(Data extracted from a collection)
————————

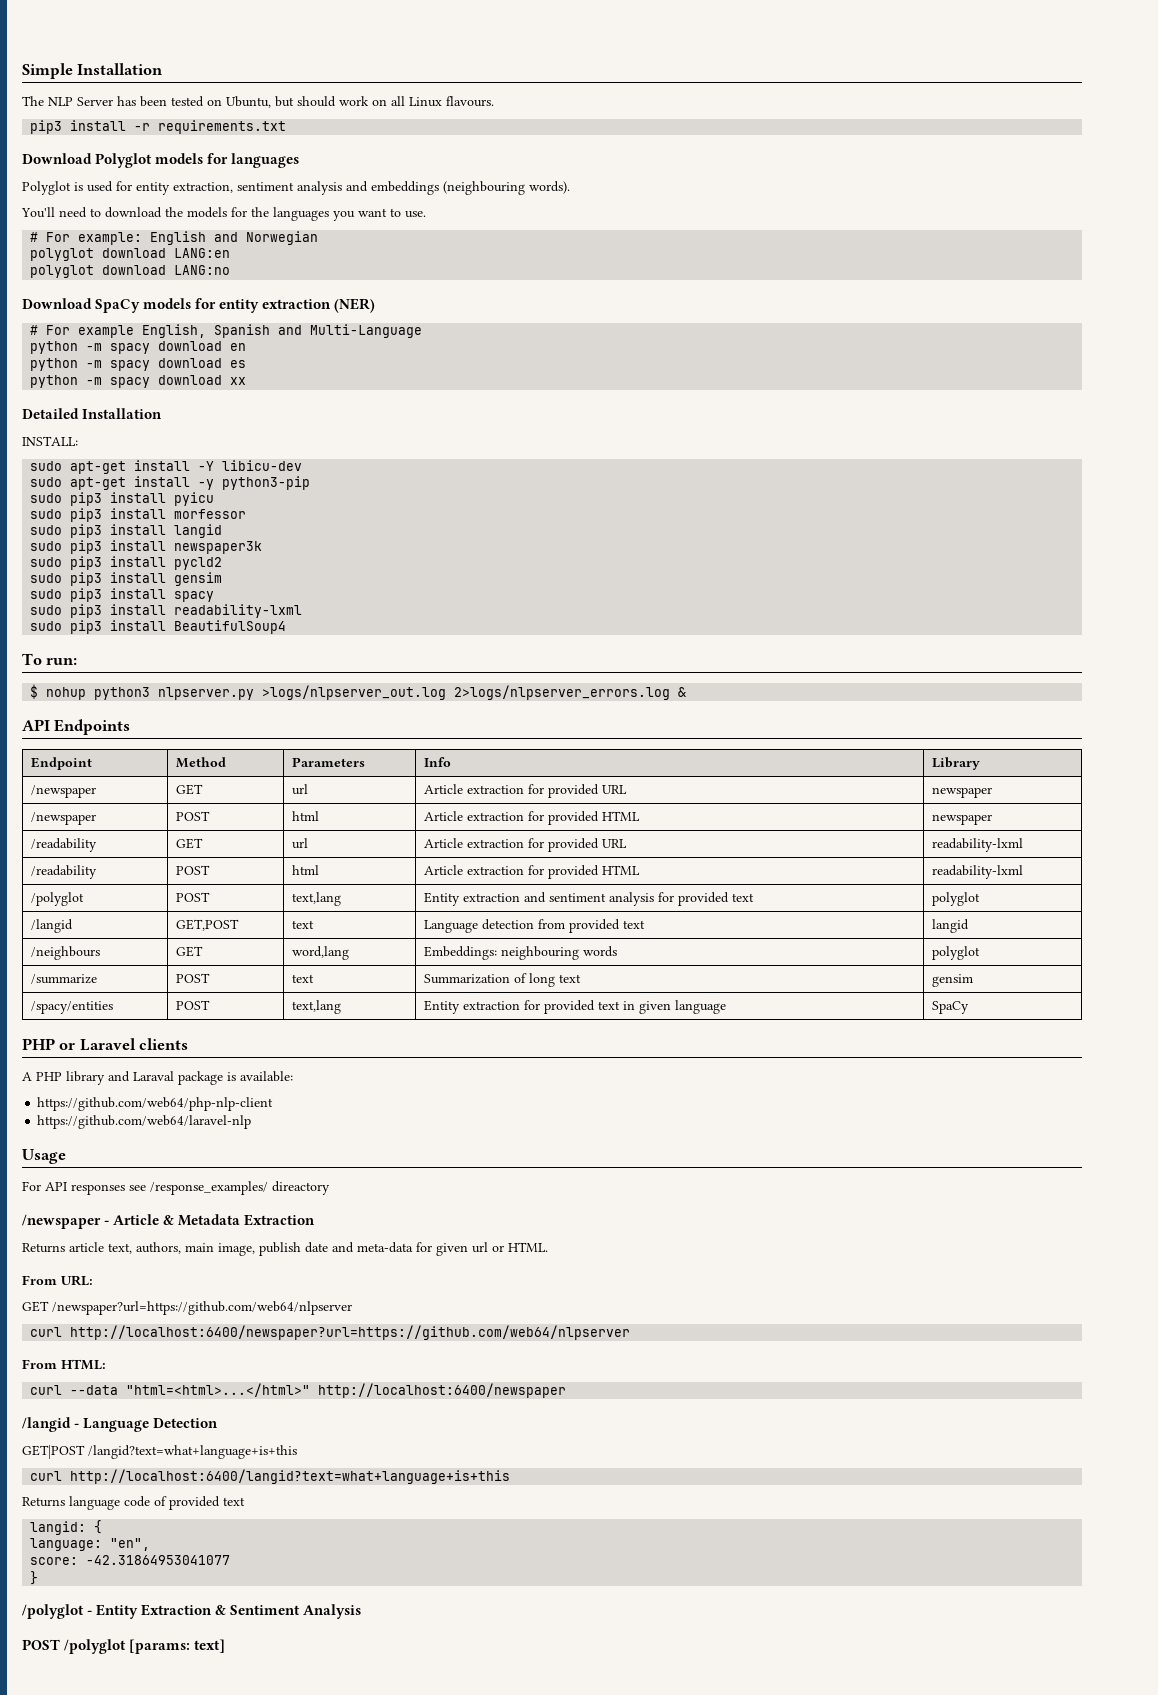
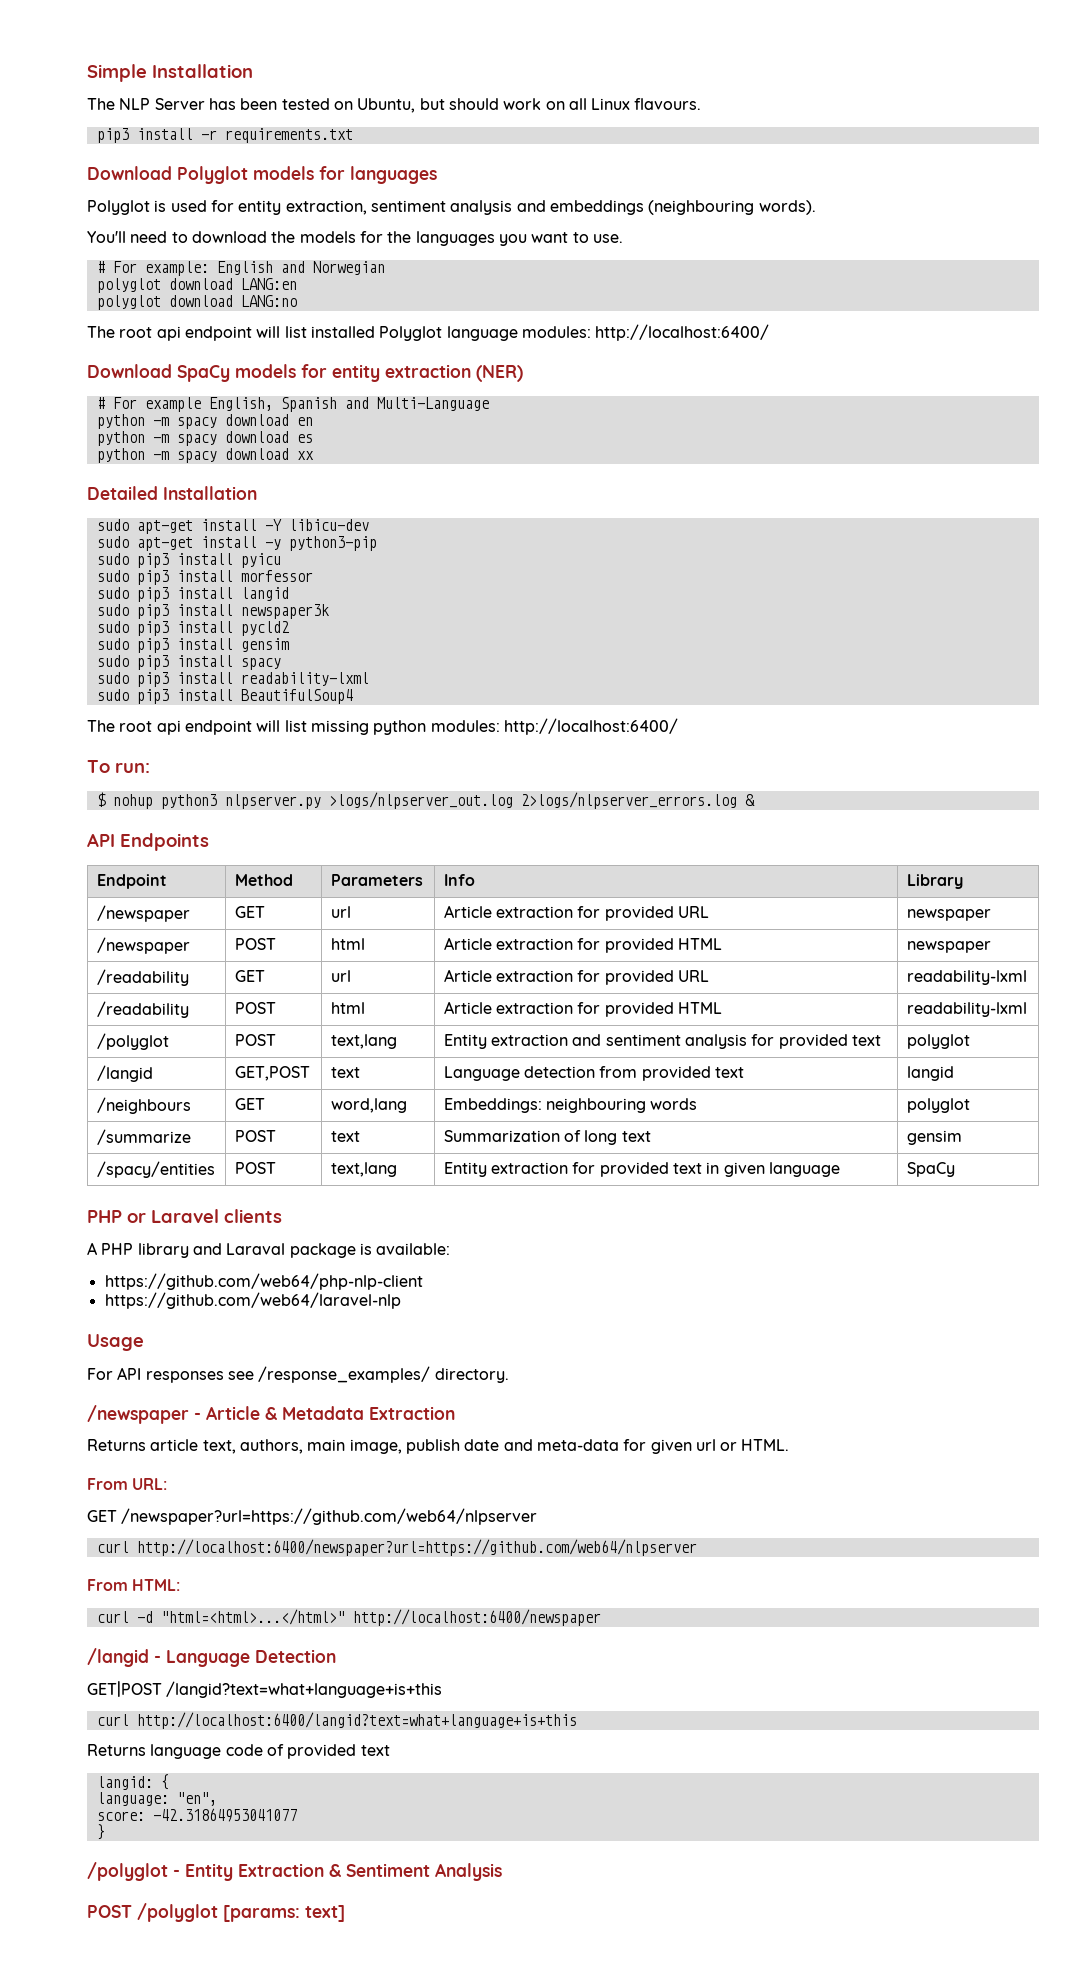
+ The root api endpoint will list installed Polyglot language modules: http://localhost:6400/
- INSTALL:
+ The root api endpoint will list missing python modules: http://localhost:6400/
- For API responses see /response_examples/ direactory
+ For API responses see /response_examples/ directory.
- curl --data "html=<html>...</html>" http://localhost:6400/newspaper
+ curl -d "html=<html>...</html>" http://localhost:6400/newspaper

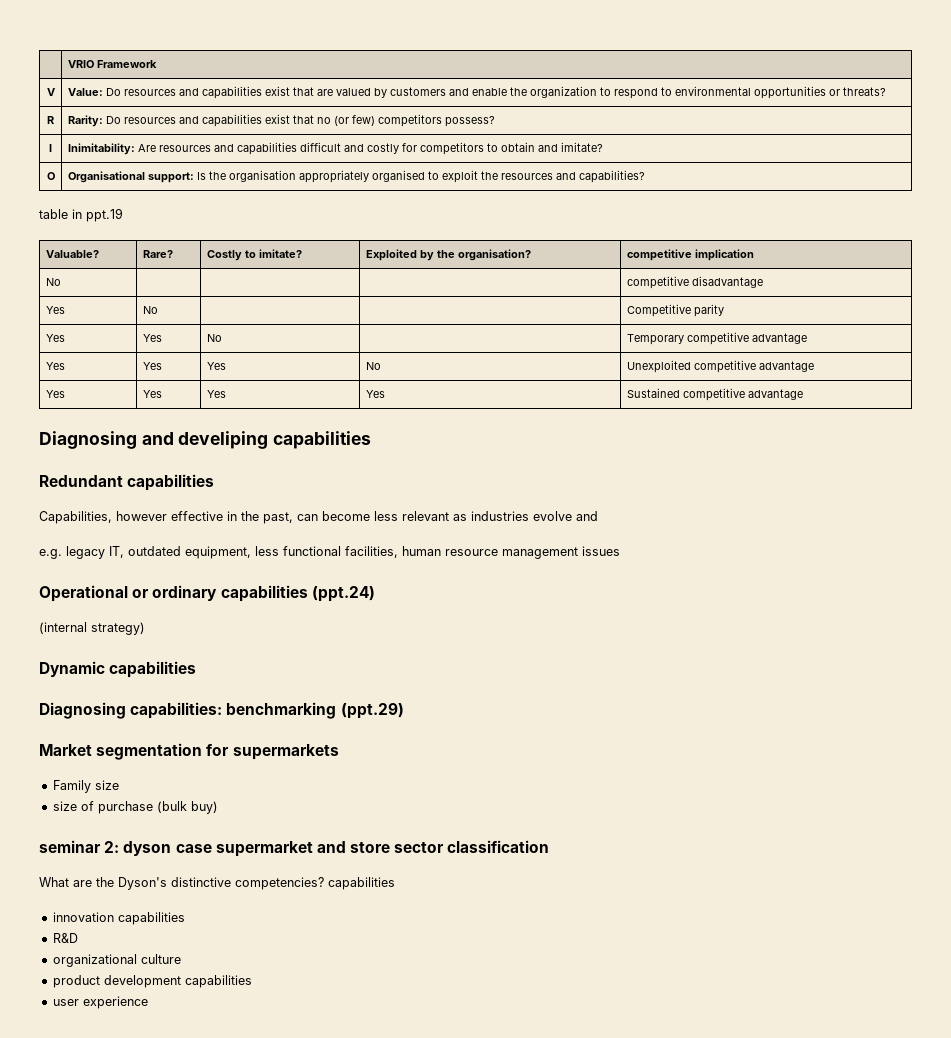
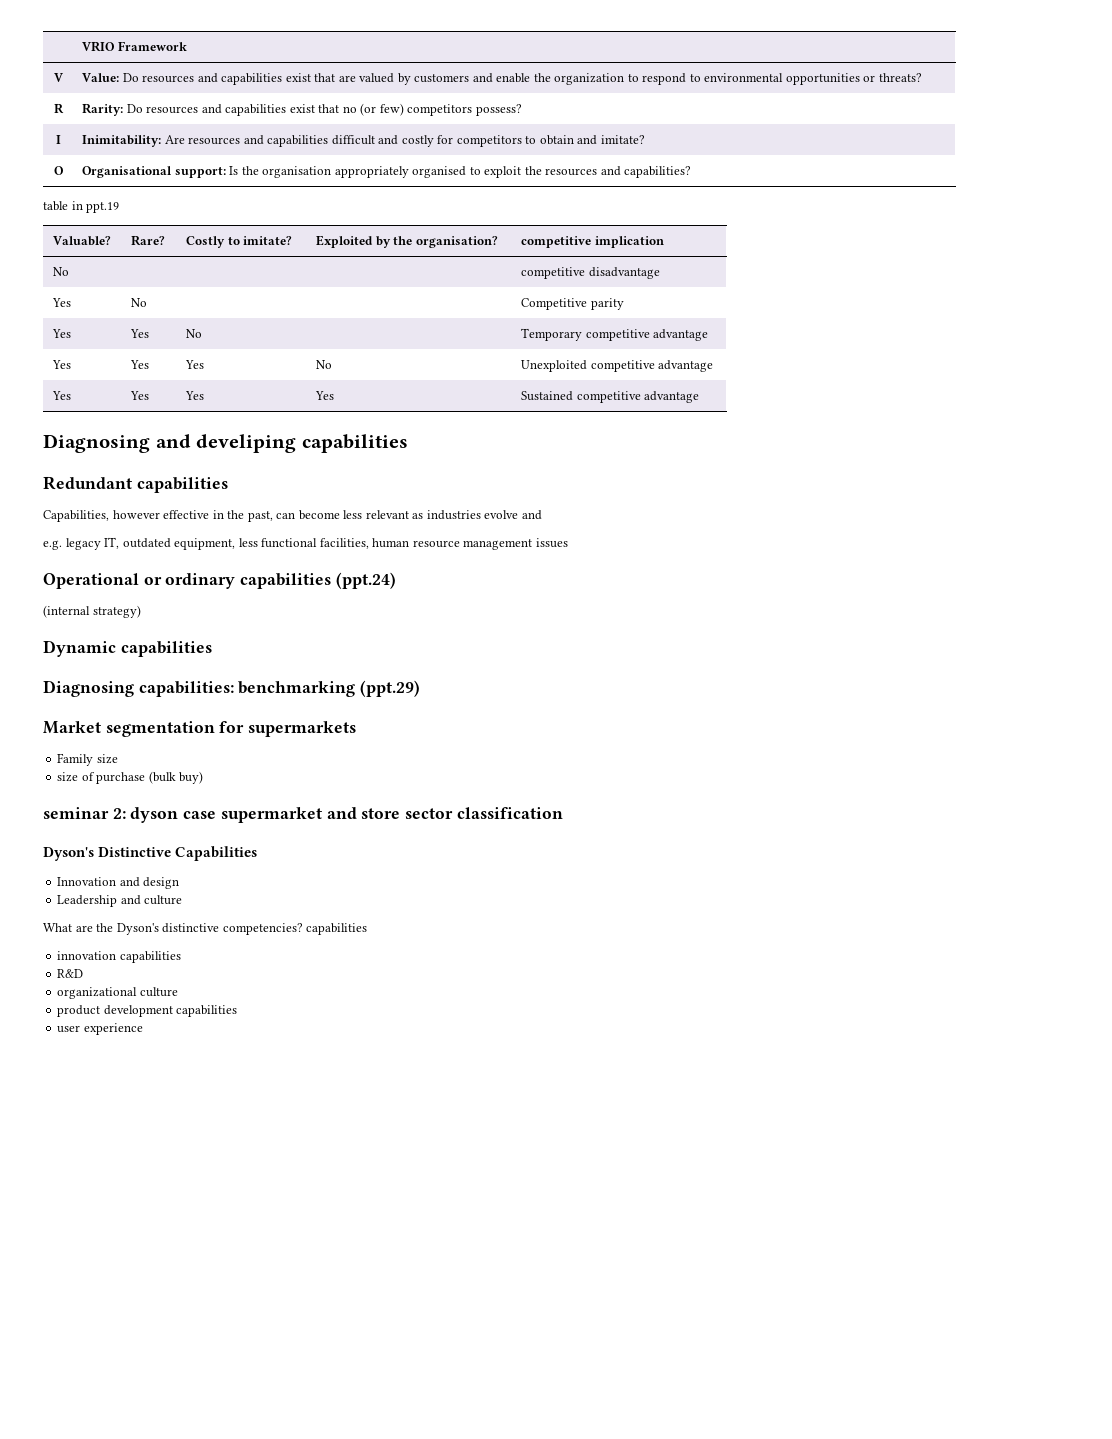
+ Dyson's Distinctive Capabilities
+ Innovation and design
+ Leadership and culture

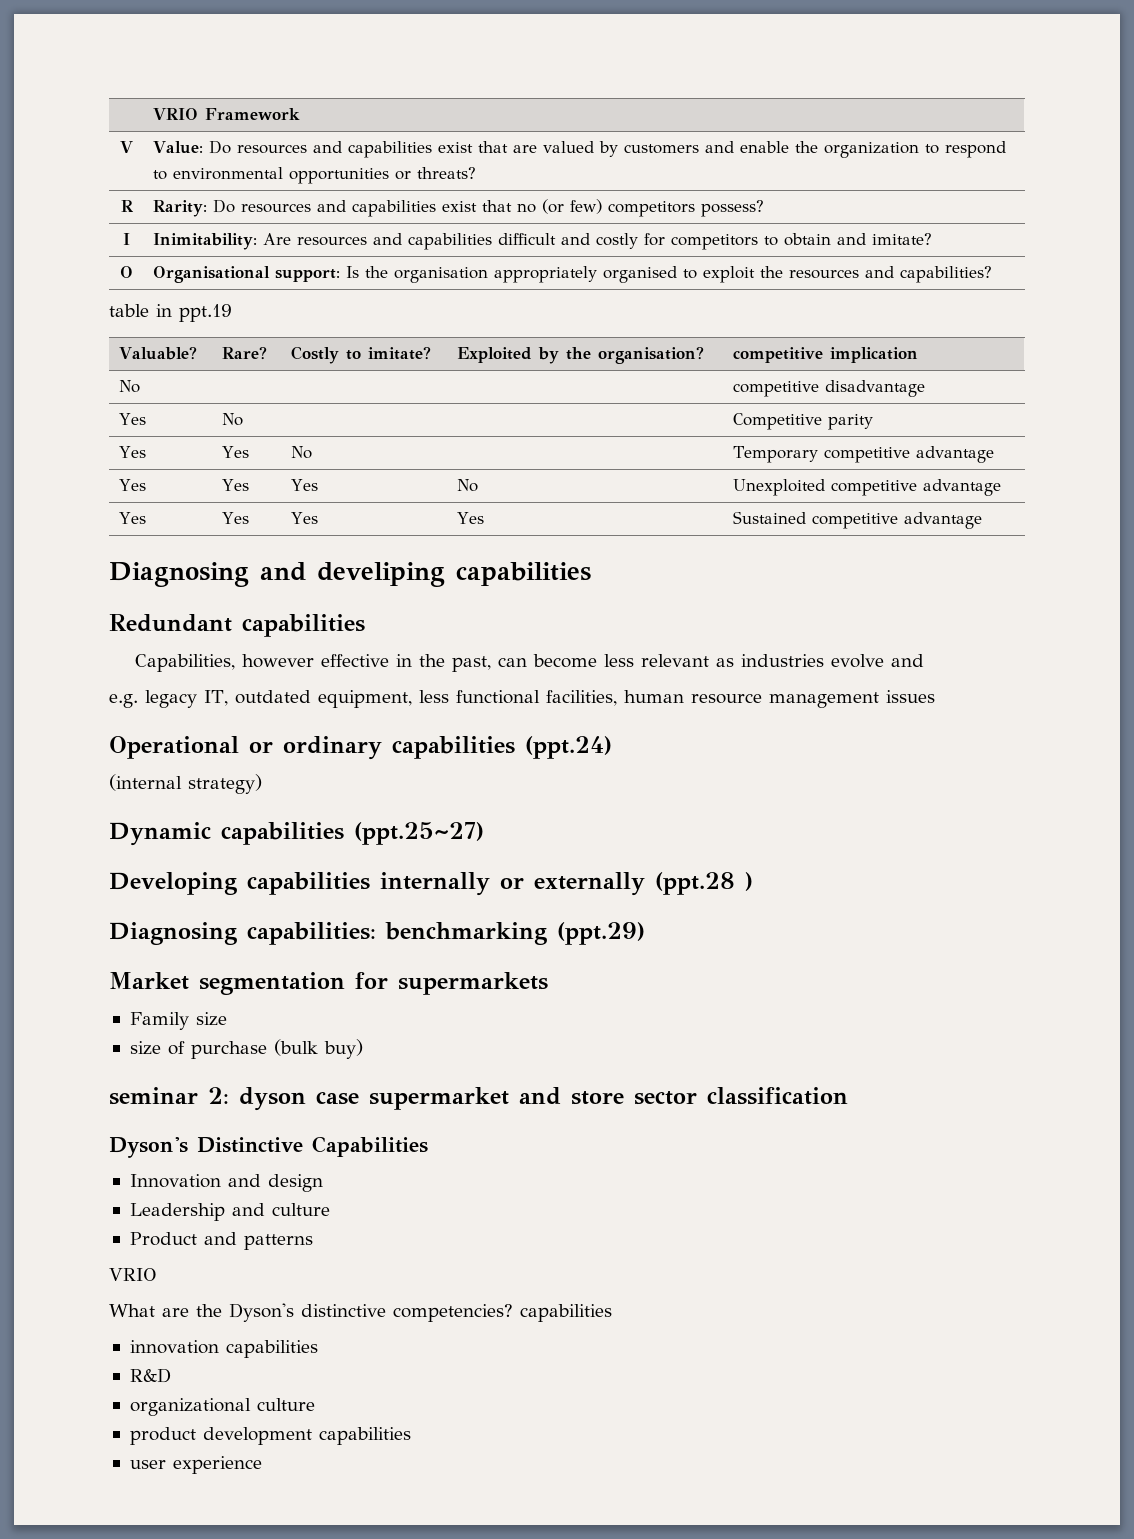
- Dynamic capabilities
+ Dynamic capabilities (ppt.25~27)
+ Developing capabilities internally or externally (ppt.28 )
+ Product and patterns
+ VRIO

————————

### REQUIRED WORK
Wherever the string "root" appears in the data above, report the whole line.

### ANSWER FOR THE TASK
+ The root api endpoint will list installed Polyglot language modules: http://localhost:6400/
+ The root api endpoint will list missing python modules: http://localhost:6400/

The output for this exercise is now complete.